Now let’s test the algorithm on a longer document. We will use the same document that was used to test the TFIDF project. Again I open the exercise page and copy the command:

annif suggest stw-mllm-en <data-sets/stw-zbw/docs/test/10008797547.txt

This time there were a lot more suggestions because it is a long document, so there are many more opportunities for matching subjects from the vocabulary.

Finally, let’s evaluate the MLLM project on a test collection of documents. Once more I open the exercise page and copy the command:

annif eval stw-mllm-en data-sets/stw-zbw/docs/test/

Evaluation should take around 3-4 minutes for the ZBW data set and around 10 minutes for the NLF data set.

Now it’s complete. We can note the F1@5 and NDCG scores and compare them to the scores of the TFIDF project. The scores should be much better for both data sets!

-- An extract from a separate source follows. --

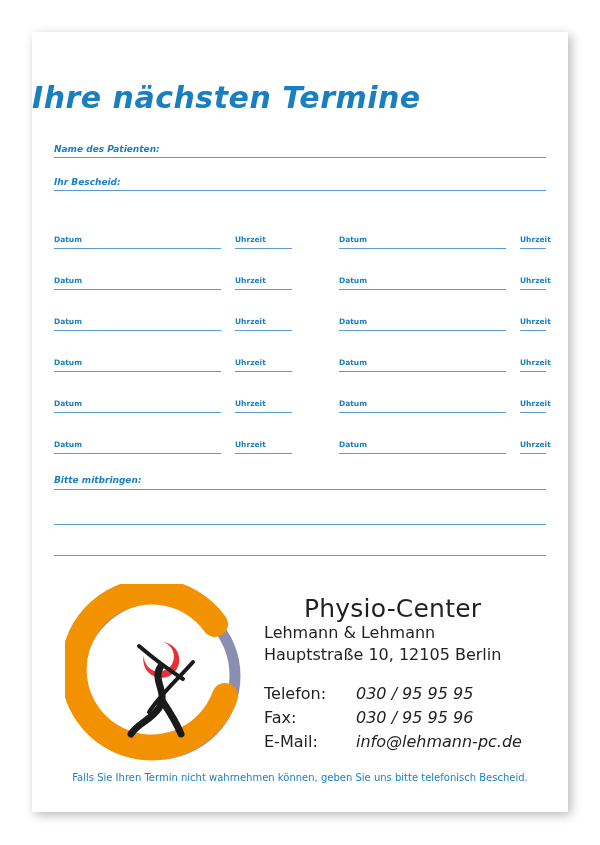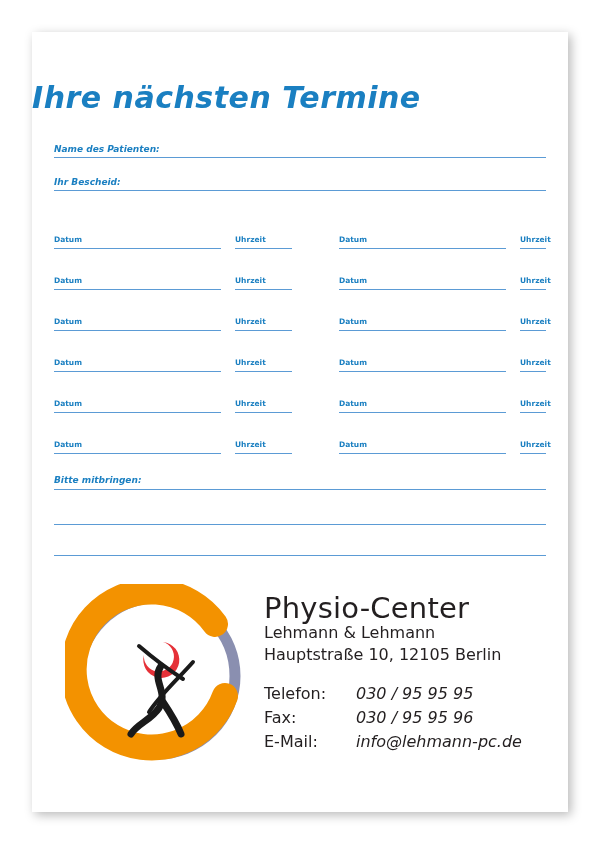"Physio-Center" .c-name { font-size: 29px -> 25px; margin-left: none -> 40px }
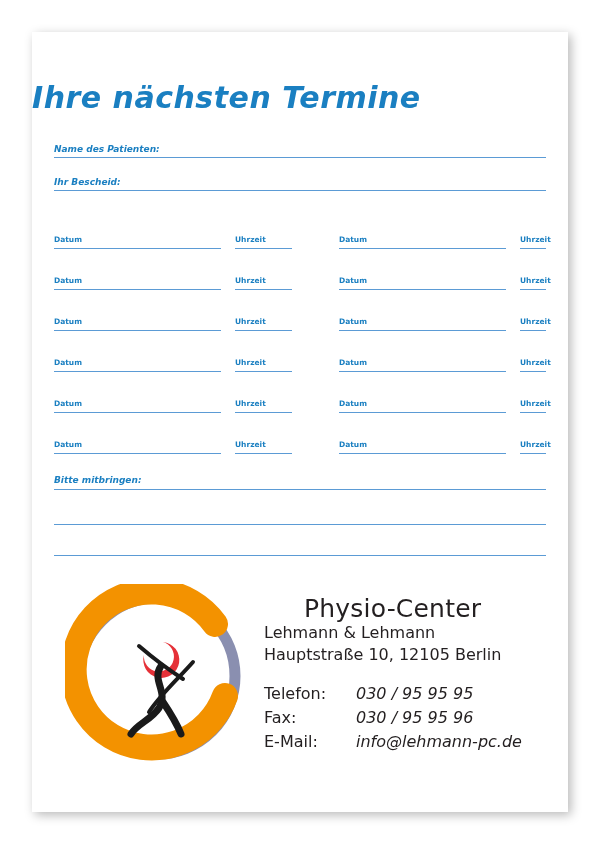"Falls Sie Ihren Termin nicht" div.footnote { html: none -> <div>Falls Sie Ihren Termin nicht wahrnehmen können, geben Sie uns bitte telefonisch Bescheid.</div> }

Note that there is also an EXTRA section in the MLLM exercise. This section explains how to create a learning curve, which can be used to investigate how many training documents would be needed in order to get the best possible results. If you have the time, you can follow along the instructions to create your own learning curve. The same can be done for any type of Annif project, not just for MLLM.

Now we have finished setting up, training and evaluating an MLLM project. Thank you for watching!